## Study material
==========
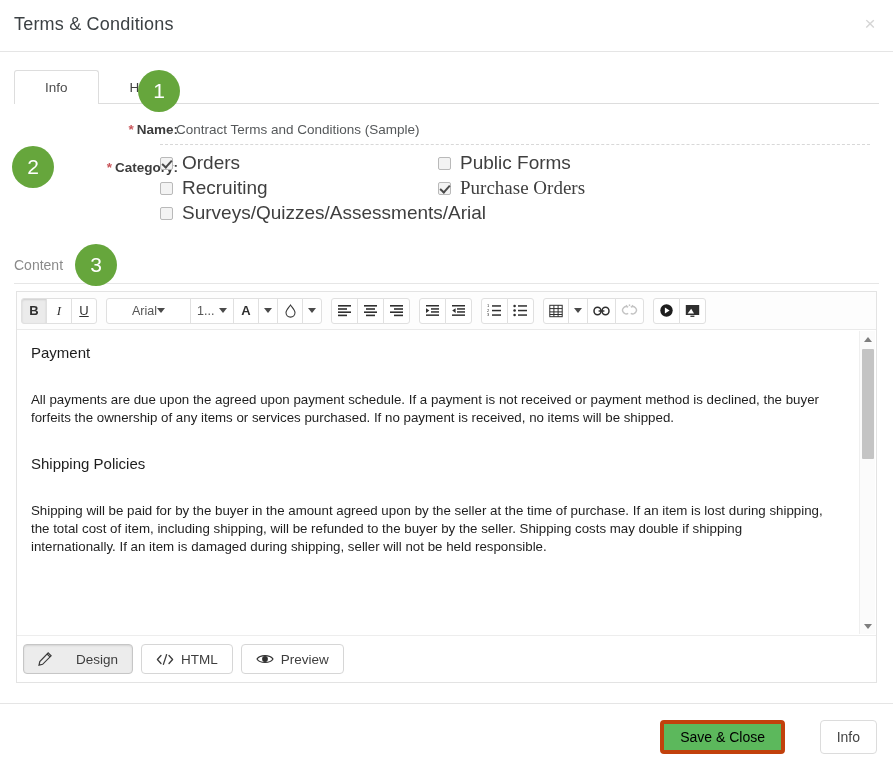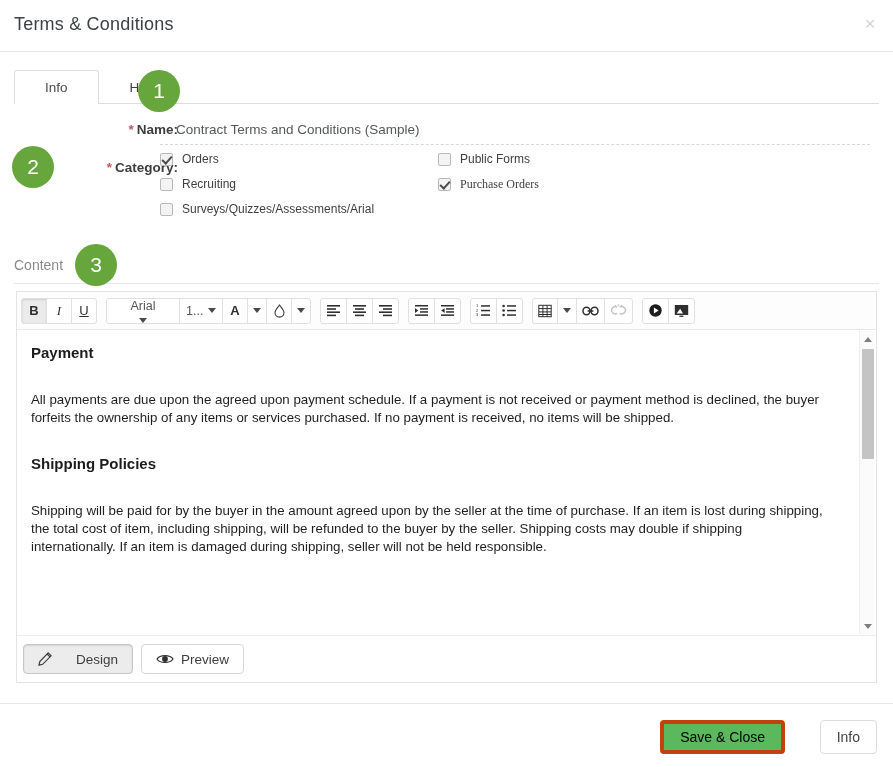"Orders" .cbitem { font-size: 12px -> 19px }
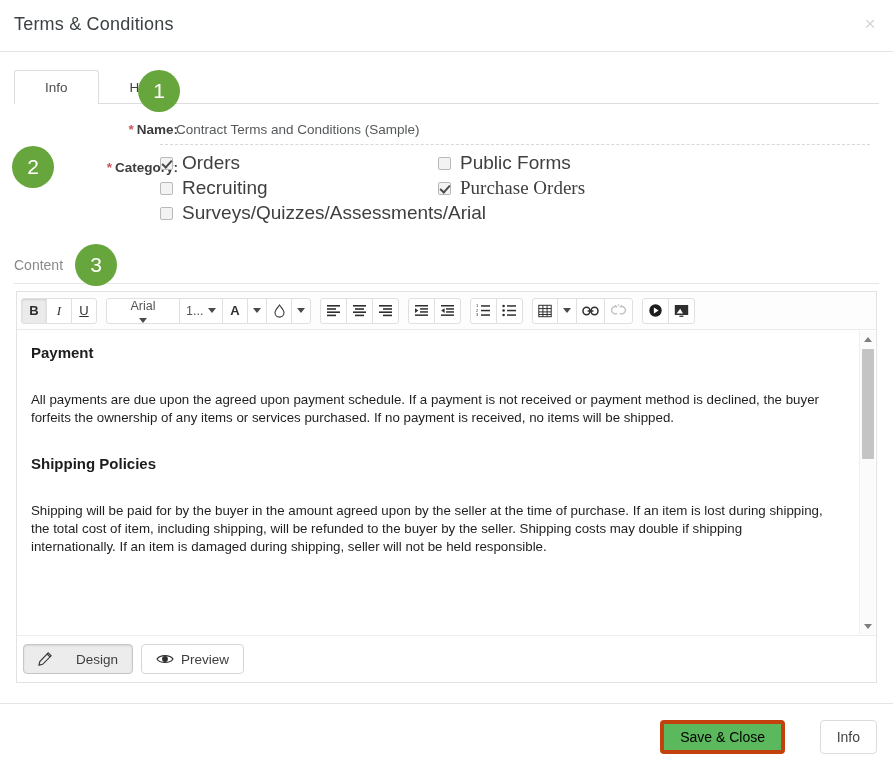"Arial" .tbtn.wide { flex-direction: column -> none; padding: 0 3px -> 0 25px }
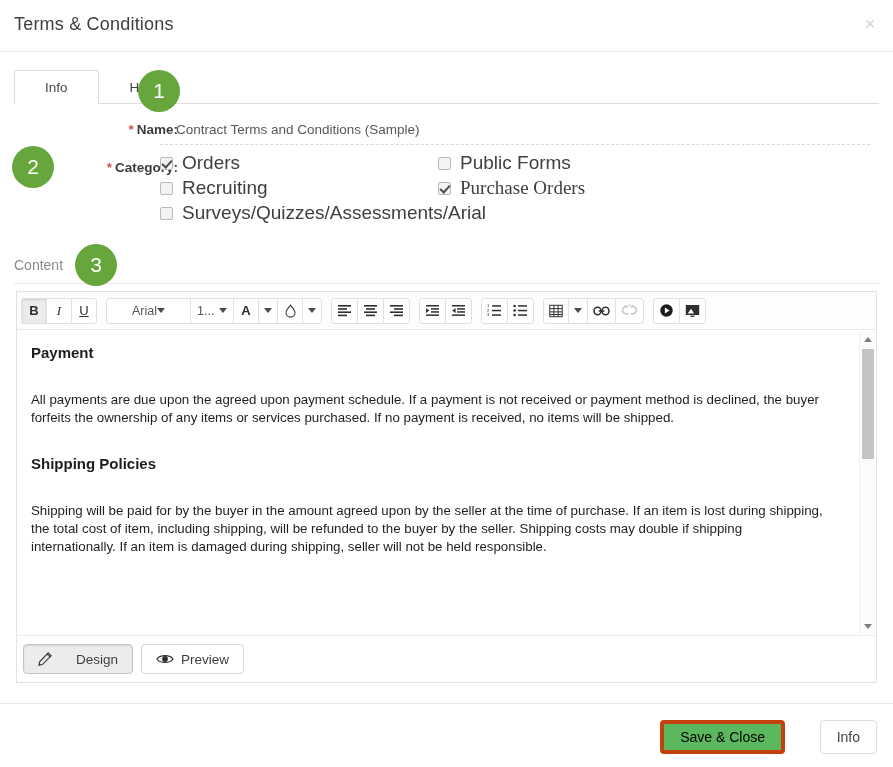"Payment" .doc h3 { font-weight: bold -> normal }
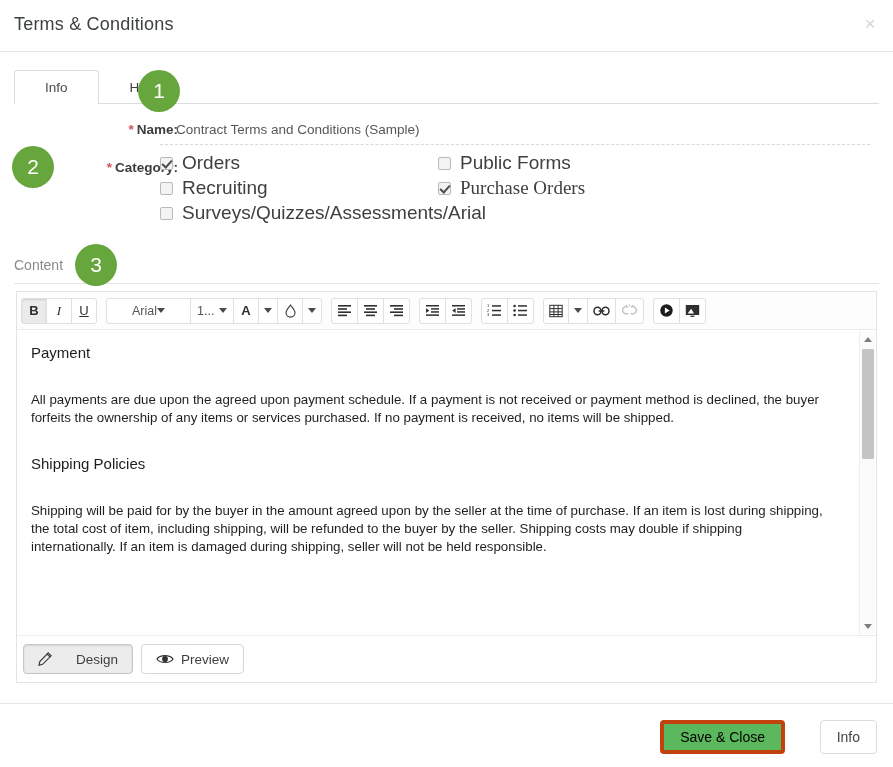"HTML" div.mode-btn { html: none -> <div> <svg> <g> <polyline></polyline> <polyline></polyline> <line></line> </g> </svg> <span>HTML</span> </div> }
==========
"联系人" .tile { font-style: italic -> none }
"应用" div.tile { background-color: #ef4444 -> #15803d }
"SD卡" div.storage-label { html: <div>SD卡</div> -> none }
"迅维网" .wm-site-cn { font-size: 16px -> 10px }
==========
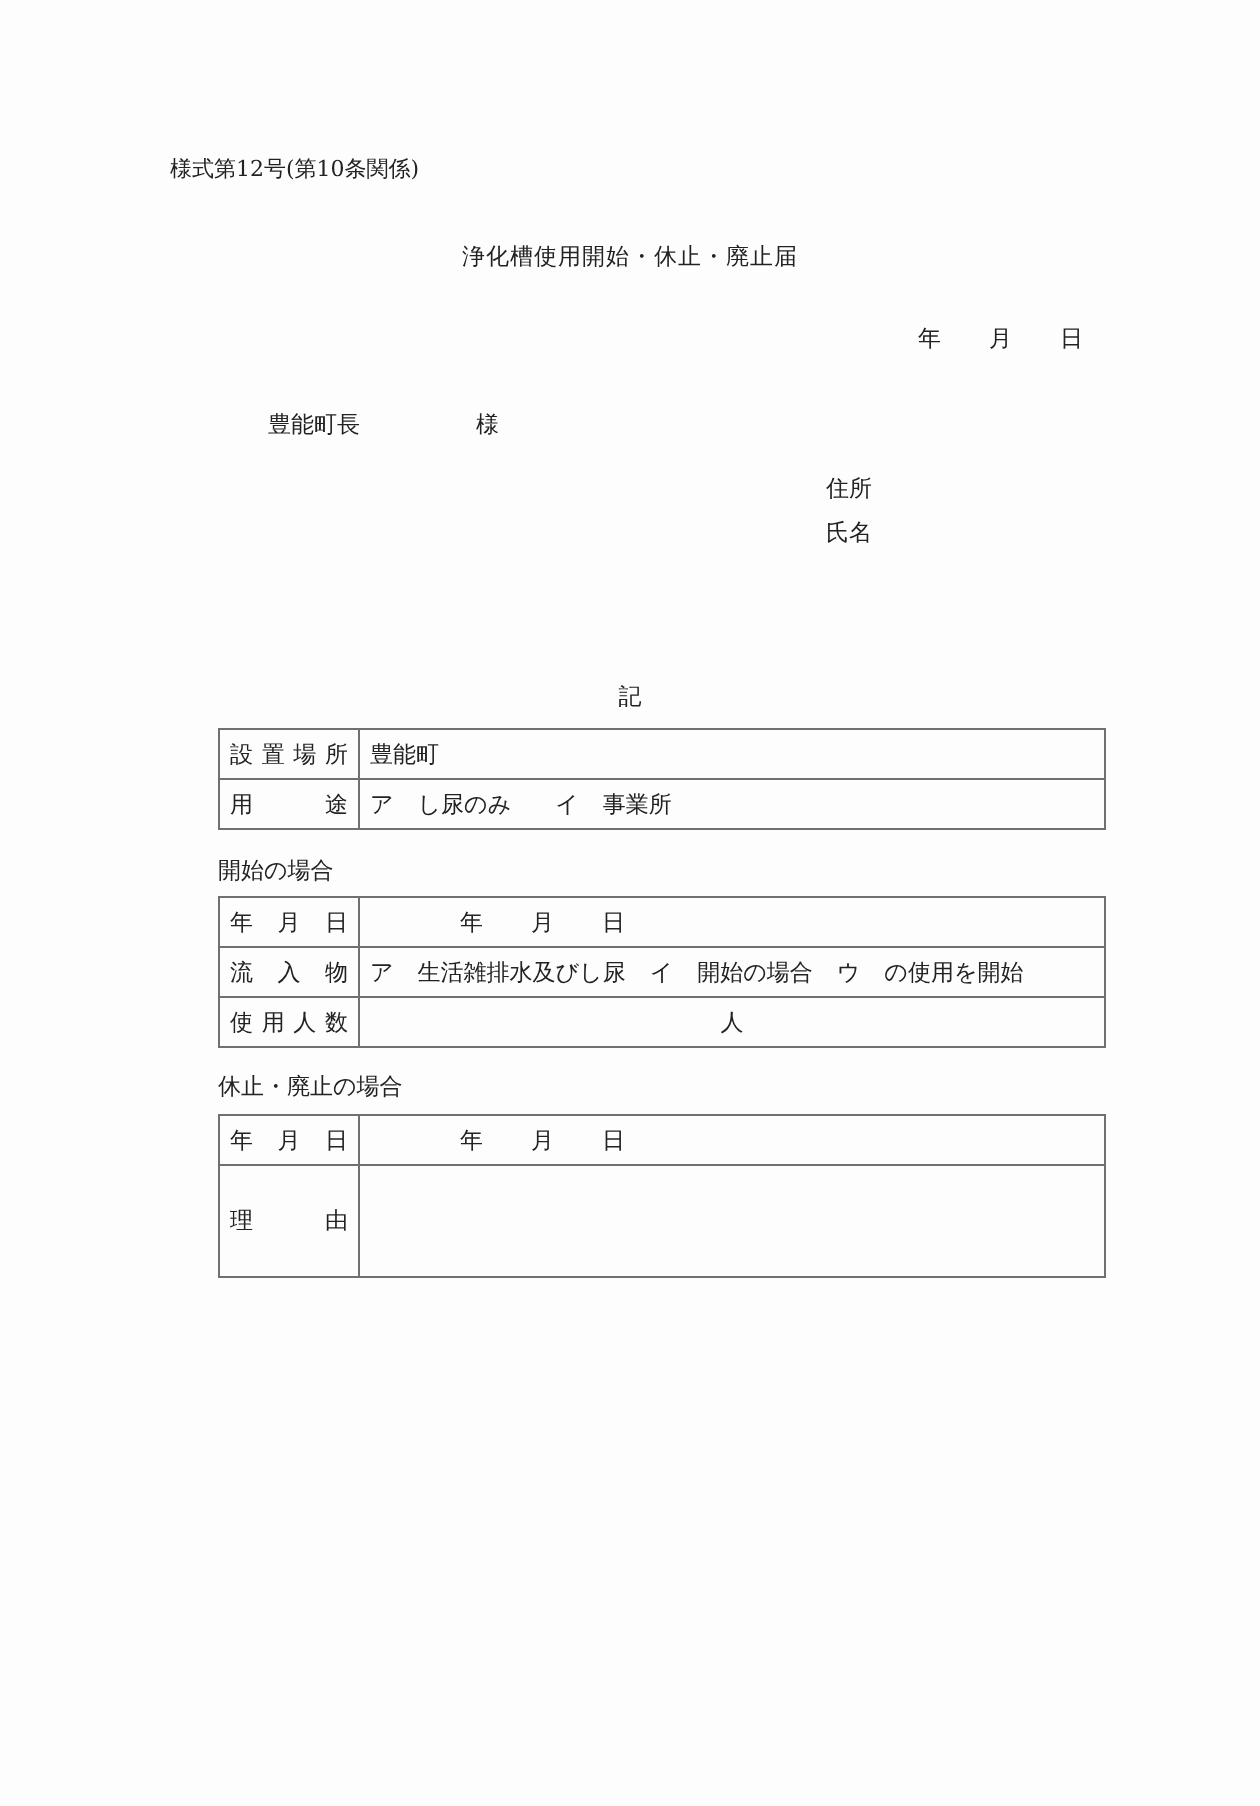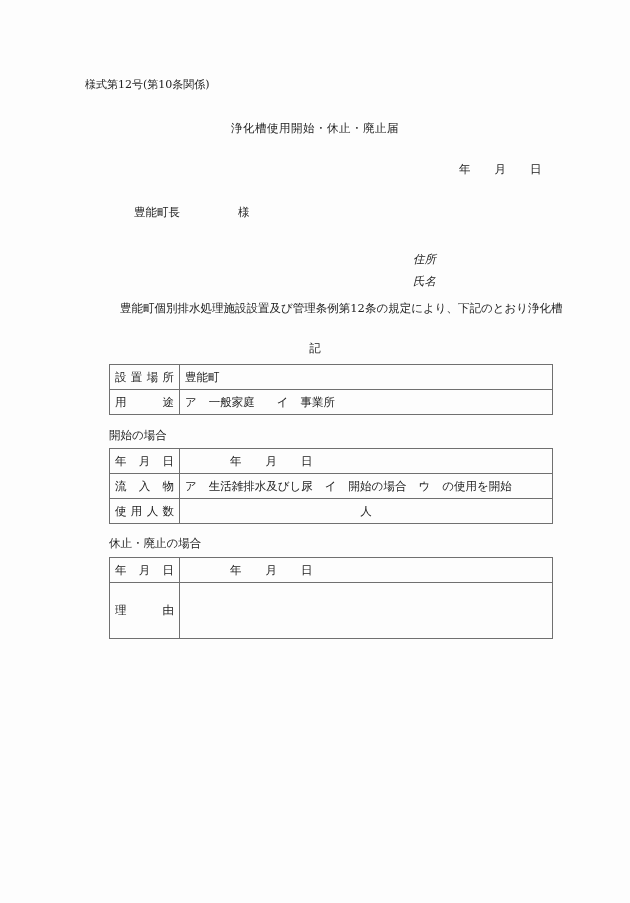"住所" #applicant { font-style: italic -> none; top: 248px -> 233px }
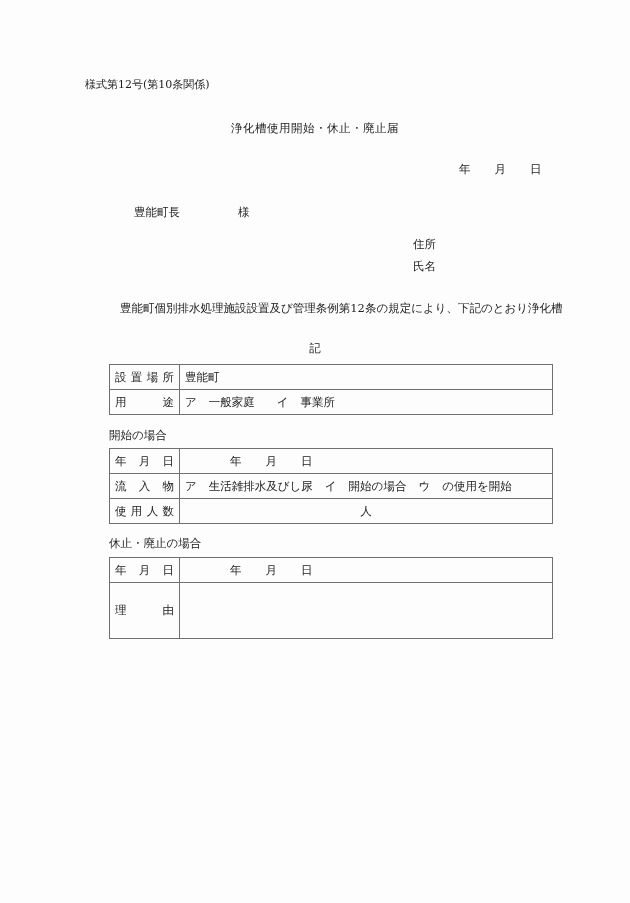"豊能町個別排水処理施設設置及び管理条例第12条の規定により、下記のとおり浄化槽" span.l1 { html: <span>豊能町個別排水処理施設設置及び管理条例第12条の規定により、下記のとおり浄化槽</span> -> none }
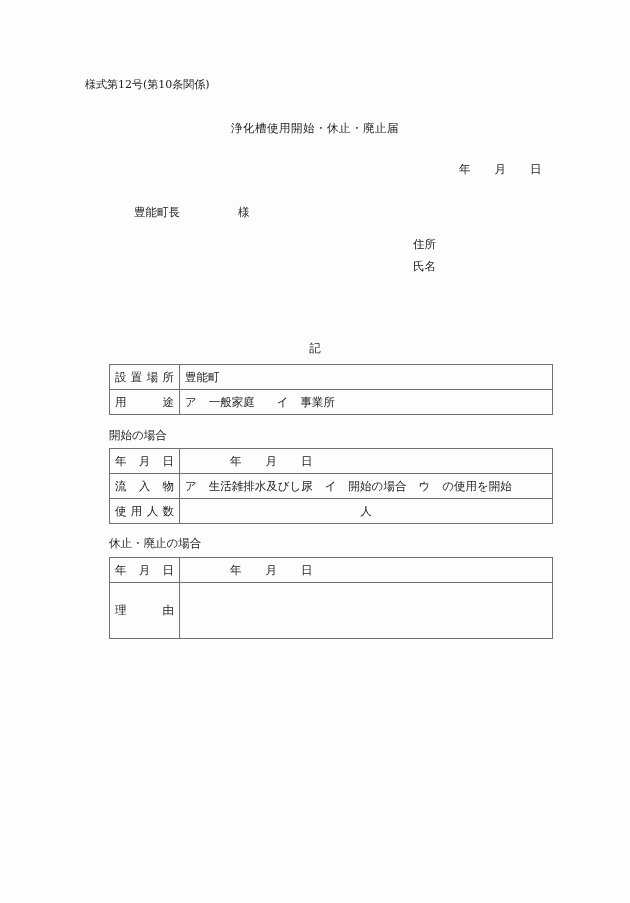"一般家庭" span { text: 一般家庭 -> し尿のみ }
==========
## Try it
Above are the records. Copy word for word only their lines from the one holding "font-size: 12px ->" through the one holding "html: none ->", both included, and skip the images.

## Result below
"Orders" .cbitem { font-size: 12px -> 19px }
"Arial" .tbtn.wide { flex-direction: column -> none; padding: 0 3px -> 0 25px }
"Payment" .doc h3 { font-weight: bold -> normal }
"HTML" div.mode-btn { html: none -> <div> <svg> <g> <polyline></polyline> <polyline></polyline> <line></line> </g> </svg> <span>HTML</span> </div> }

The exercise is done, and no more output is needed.